[Version difference data]
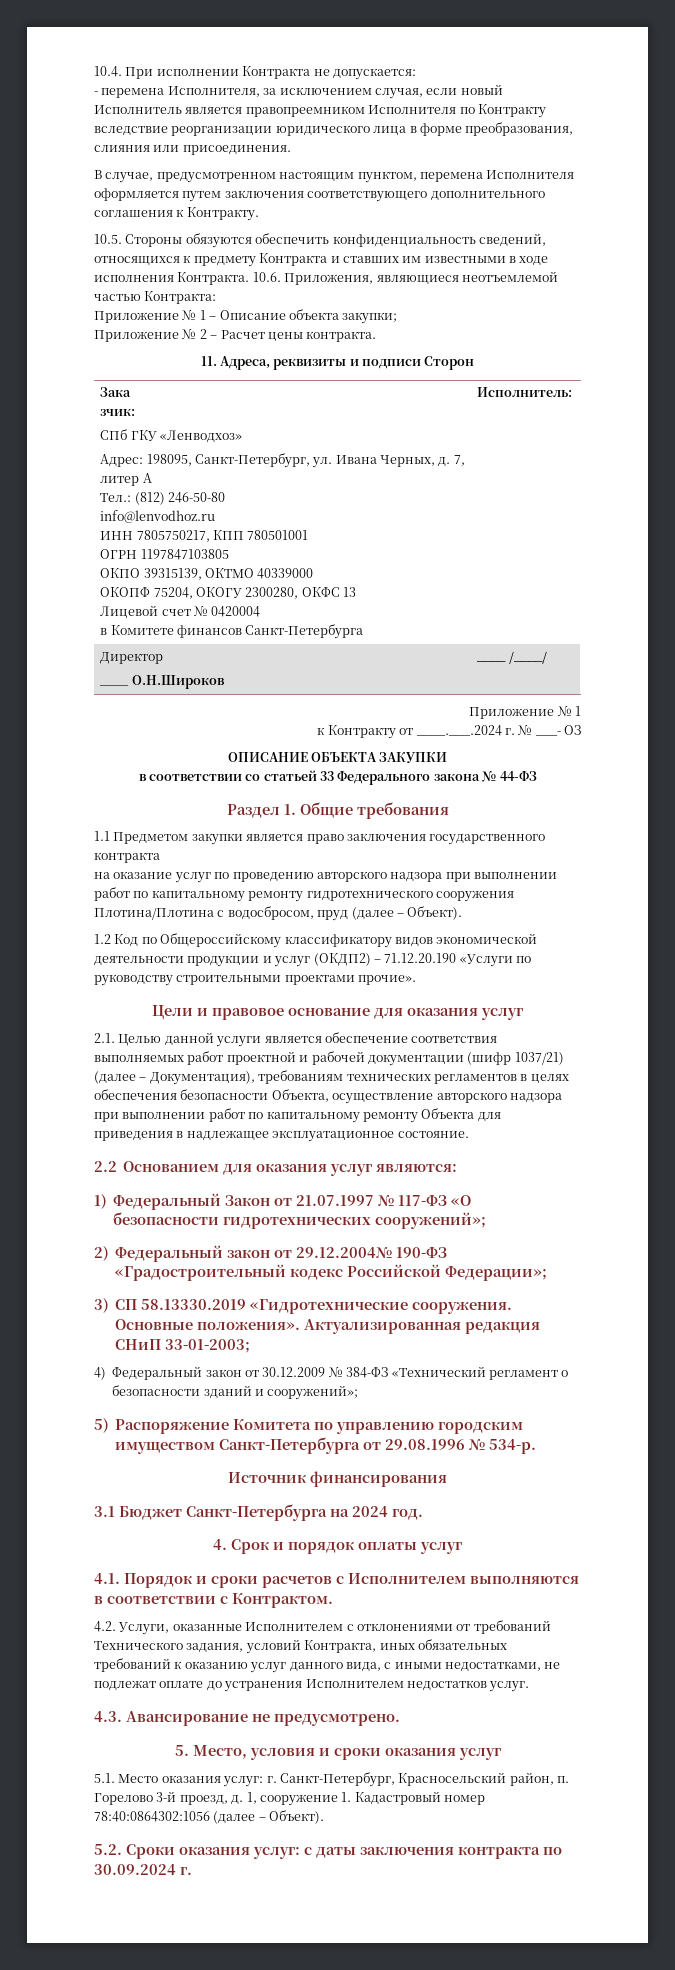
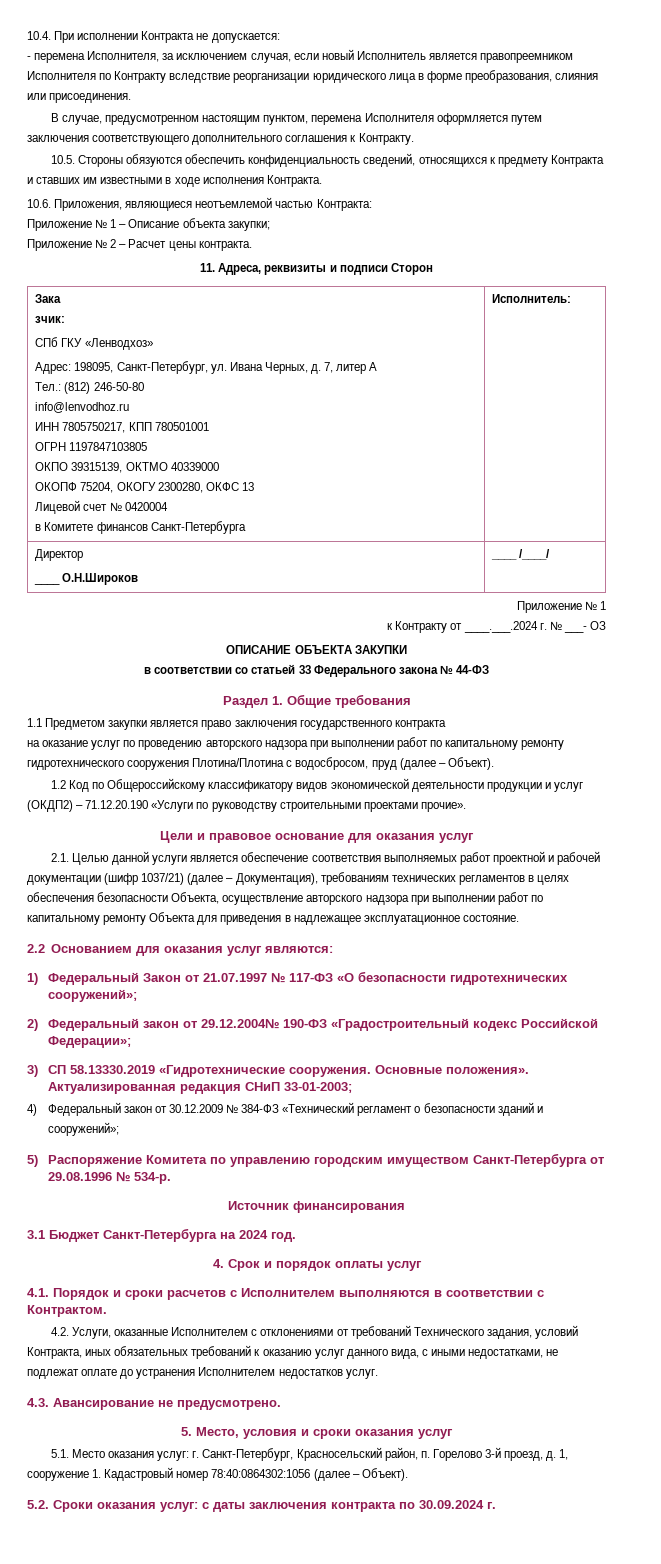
- 10.5. Стороны обязуются обеспечить конфиденциальность сведений, относящихся к предмету Контракта и ставших им известными в ходе исполнения Контракта. 10.6. Приложения, являющиеся неотъемлемой частью Контракта:
+ 10.5. Стороны обязуются обеспечить конфиденциальность сведений, относящихся к предмету Контракта и ставших им известными в ходе исполнения Контракта.
+ 10.6. Приложения, являющиеся неотъемлемой частью Контракта:

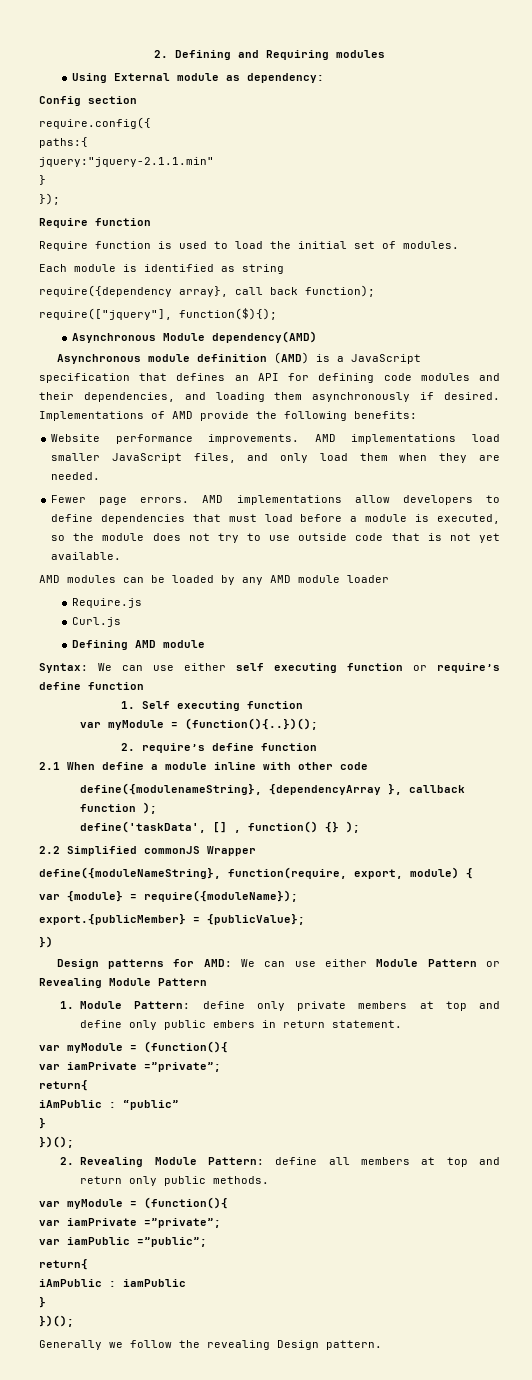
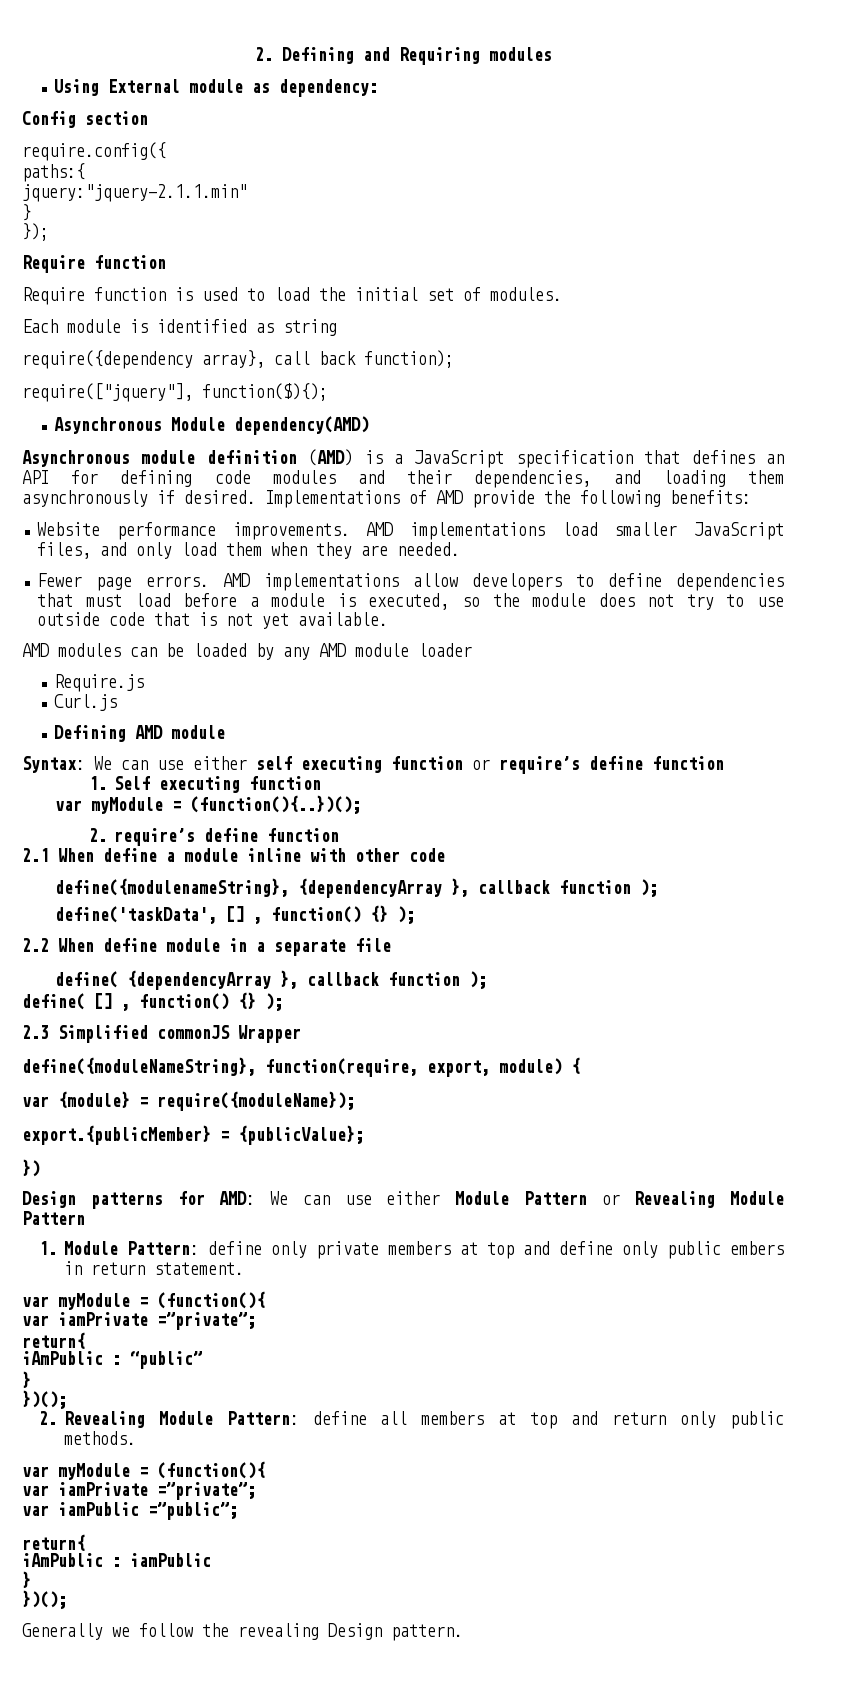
- 2.2 Simplified commonJS Wrapper
+ 2.2 When define module in a separate file
+ define( {dependencyArray }, callback function );
+ define( [] , function() {} );
+ 2.3 Simplified commonJS Wrapper

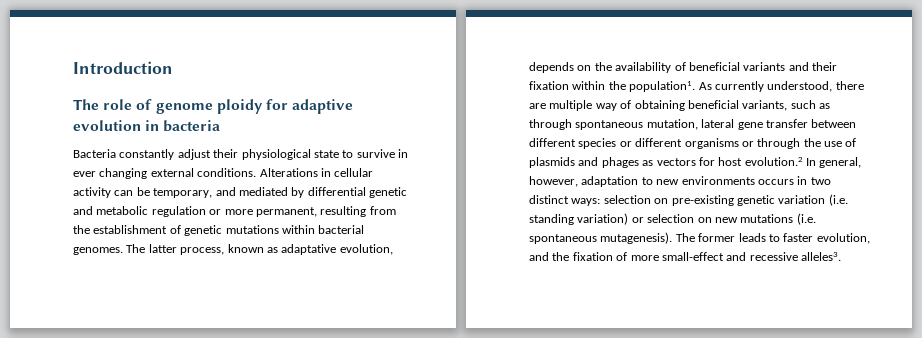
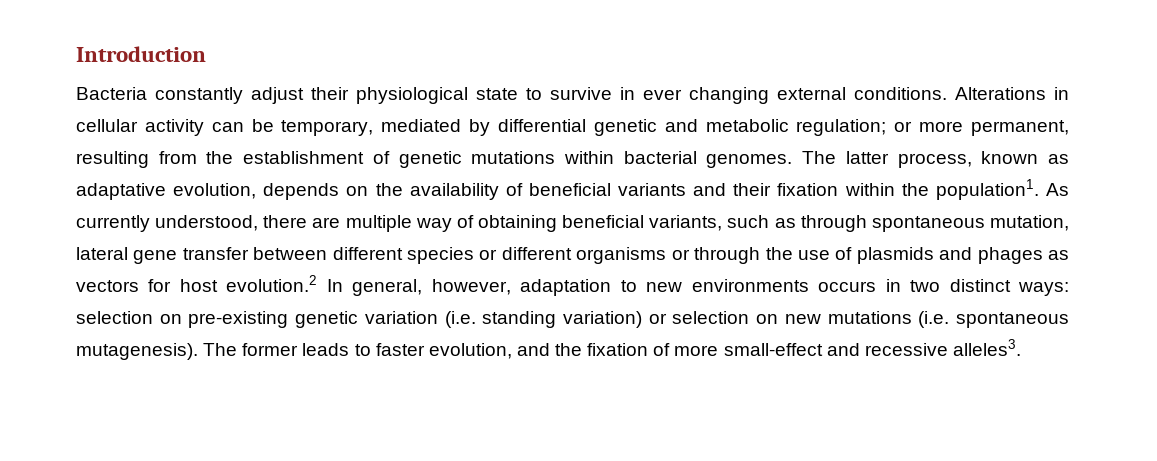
- The role of genome ploidy for adaptive evolution in bacteria
- Alterations in cellular activity can be temporary, and mediated by differential genetic and metabolic regulation or more permanent, resulting from the establishment of genetic mutations within bacterial genomes.
+ Alterations in cellular activity can be temporary, mediated by differential genetic and metabolic regulation; or more permanent, resulting from the establishment of genetic mutations within bacterial genomes.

• **TASK ITEM**
Repeat the lines exactly, starting with the line that contains "- 2.2 Simplified commonJS Wrapper" and ending with the last line of the entries. Keep both of those lines but no pictures.

• **TASK RESPONSE**
- 2.2 Simplified commonJS Wrapper
+ 2.2 When define module in a separate file
+ define( {dependencyArray }, callback function );
+ define( [] , function() {} );
+ 2.3 Simplified commonJS Wrapper

- The role of genome ploidy for adaptive evolution in bacteria
- Alterations in cellular activity can be temporary, and mediated by differential genetic and metabolic regulation or more permanent, resulting from the establishment of genetic mutations within bacterial genomes.
+ Alterations in cellular activity can be temporary, mediated by differential genetic and metabolic regulation; or more permanent, resulting from the establishment of genetic mutations within bacterial genomes.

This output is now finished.